Expectativas para os próximos dias

“Eu nunca torci tanto para estar errada na vida. Mas por tudo que eu tenho acompanhado, analisado os dados, conversado com especialistas de diversas áreas, epidemiologistas, infectologistas… a gente deve ter dias muito difíceis. O vírus esta se disseminando com uma rapidez extraordinária. Estamos correndo contra o tempo, os hospitais tanto da rede pública como da privada, do país inteiro, estão lotados. Obviamente ha diferenças regionais, então alguns estados estão piores que outros, mas no país inteiro não tem nenhuma região hoje que podemos olhar com tranquilidade. Então eu espero dias muito, muito difíceis. Eu acho que março como já disseram vários especialistas vai ser o pior mês da história do Brasil, eu não tenho dúvida disso e torcemos para que isso não invada abril, que isso não continue por muito tempo, porque serão dias muito difíceis. Semanas muito difíceis e talvez até meses. Então pedimos pra população redobrar os cuidados individuais já que no nível federal essas recomendações não têm vindo e a gente nem espera que venha mais sabe.”

Passou da hora da gente se levantar da mesa?

“Eu acredito que já passou da hora. Temos que levantar da mesa. Eu não entendo muito essa apatia que temos vivido. Estamos nos acostumando com 1,5 mil mortes diárias, isso sem contar com a subnotificação, os casos de Síndrome Respiratória Aguda Grave que não entram como Covid, quer dizer, a gente está vendo o Brasil enterrar mais de 250 mil pessoas em um ano e não faz nada!
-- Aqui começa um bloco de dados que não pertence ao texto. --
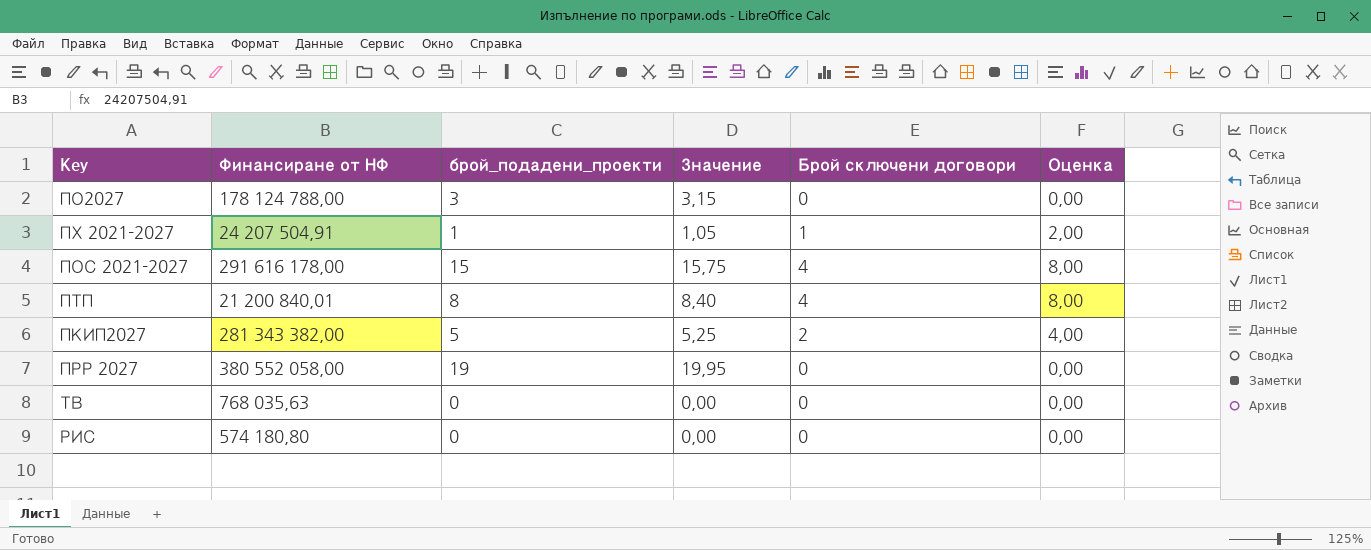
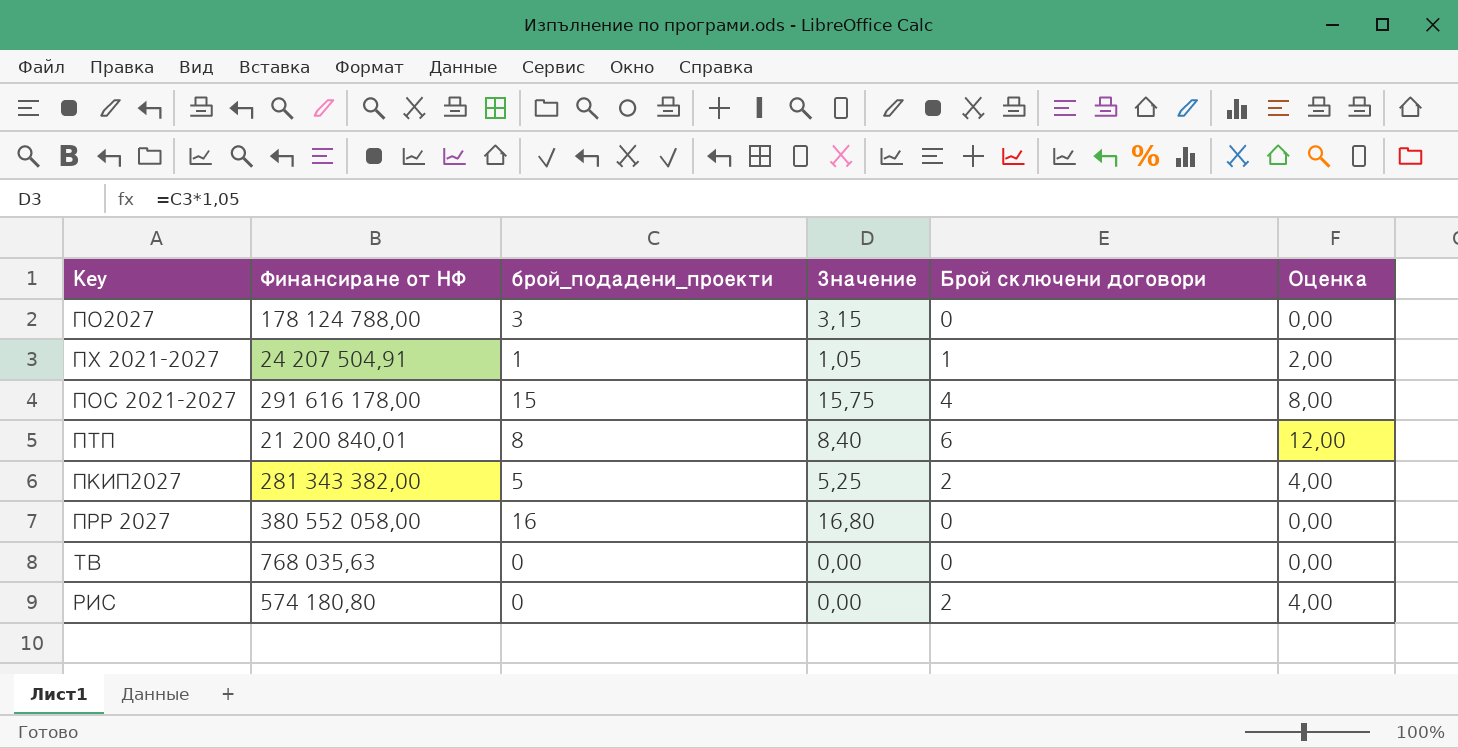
ПТП | Брой сключени договори: 4 -> 6
ПТП | Оценка: 8,00 -> 12,00
ПРР 2027 | брой_подадени_проекти: 19 -> 16
ПРР 2027 | Значение: 19,95 -> 16,80
РИС | Брой сключени договори: 0 -> 2
РИС | Оценка: 0,00 -> 4,00

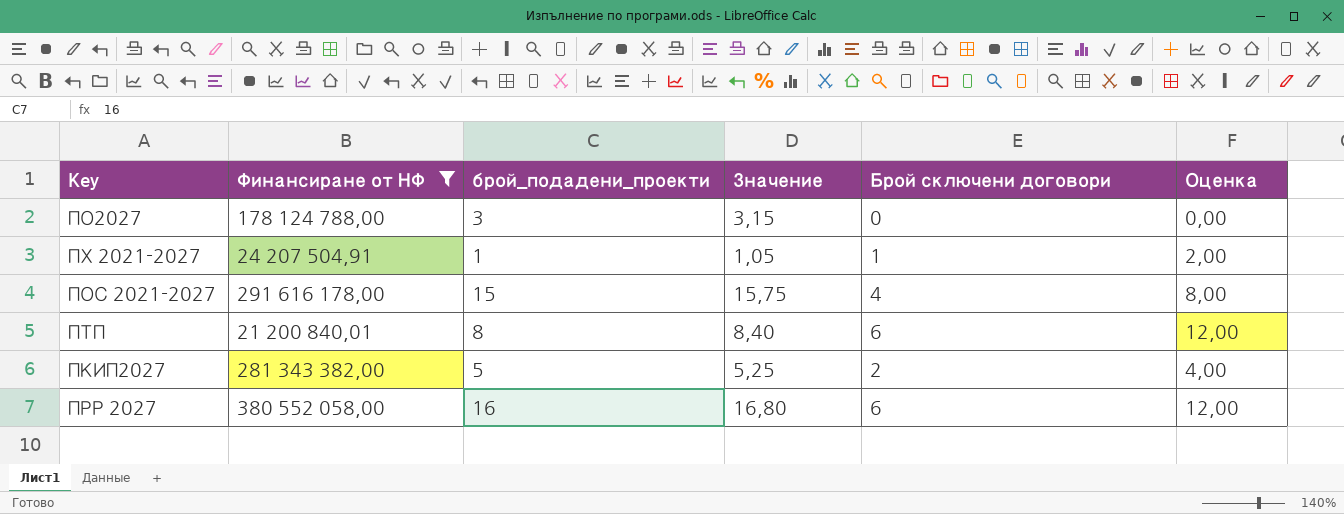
filter: none -> Финансиране от НФ >= 21 200 840,01
ПРР 2027 | Брой сключени договори: 0 -> 6
ПРР 2027 | Оценка: 0,00 -> 12,00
Estamos assistindo a isso. Eu acredito que já passou da hora das autoridades, dos deputados, quem pode realmente decidir, quem pode tomar decisões… eu não tenho a menor dúvida. É claro que para as pessoas é muito difícil. Muitas vezes eu vejo falando: ‘o que eu posso fazer?’ É realmente muito difícil pensarmos nisso individualmente. Mas temos que tomar ações coletivas, pressionar as autoridades para tomar ações coletivas e individualmente a gente se proteger porque estamos mais ou menos por contra própria agora.”

Mensagem final

“Não é hora de baixar a guarda! Eu peço que as pessoas se lembrem do começo da pandemia, todos os cuidados que nos tomávamos. Agora estamos numa situação muito pior do que aquela. Então precisamos redobrar os cuidados. Usar máscara, manter a higiene das mãos, evitar aglomerações, dá preferencia por atividades ao ar livre, não baixar a guarda de jeito nenhum.”